PROMPT: With the pictures removed, please write out every line below exactly as given.

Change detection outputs
* * *

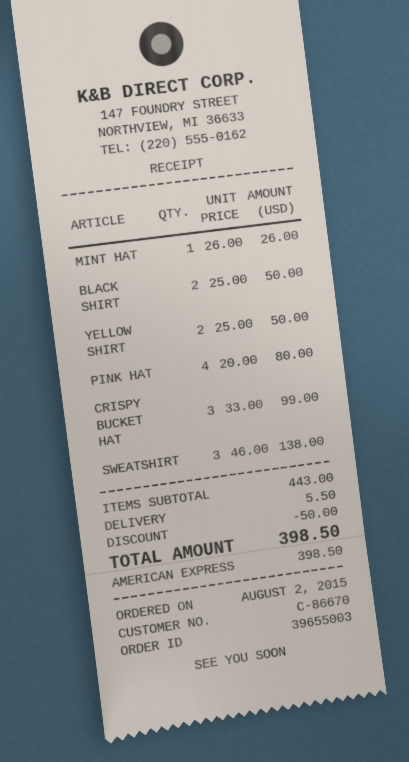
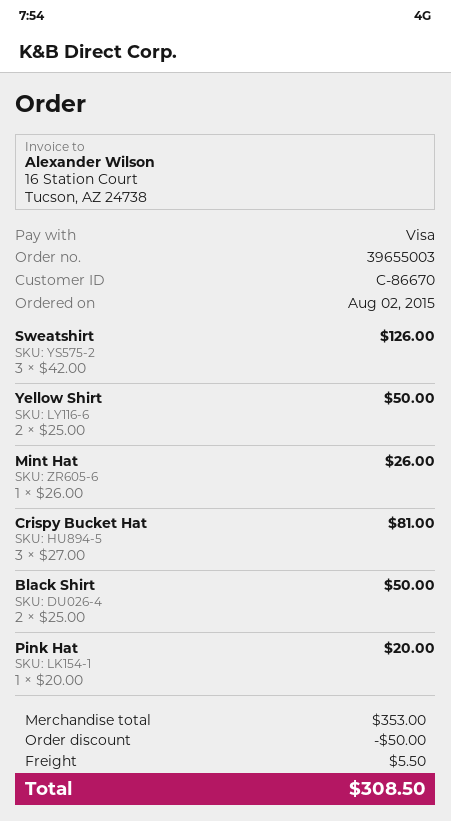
payment method: American Express -> Visa
PINK HAT: 4 x 20.00 = 80.00 -> 1 x 20.00 = 20.00
CRISPY BUCKET HAT: 3 x 33.00 = 99.00 -> 3 x 27.00 = 81.00
SWEATSHIRT: 3 x 46.00 = 138.00 -> 3 x 42.00 = 126.00
subtotal: 443.00 -> 353.00
total: 398.50 -> 308.50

* * *

RESULT FOR THIS EXERCISE:
payment method: American Express -> Visa
PINK HAT: 4 x 20.00 = 80.00 -> 1 x 20.00 = 20.00
CRISPY BUCKET HAT: 3 x 33.00 = 99.00 -> 3 x 27.00 = 81.00
SWEATSHIRT: 3 x 46.00 = 138.00 -> 3 x 42.00 = 126.00
subtotal: 443.00 -> 353.00
total: 398.50 -> 308.50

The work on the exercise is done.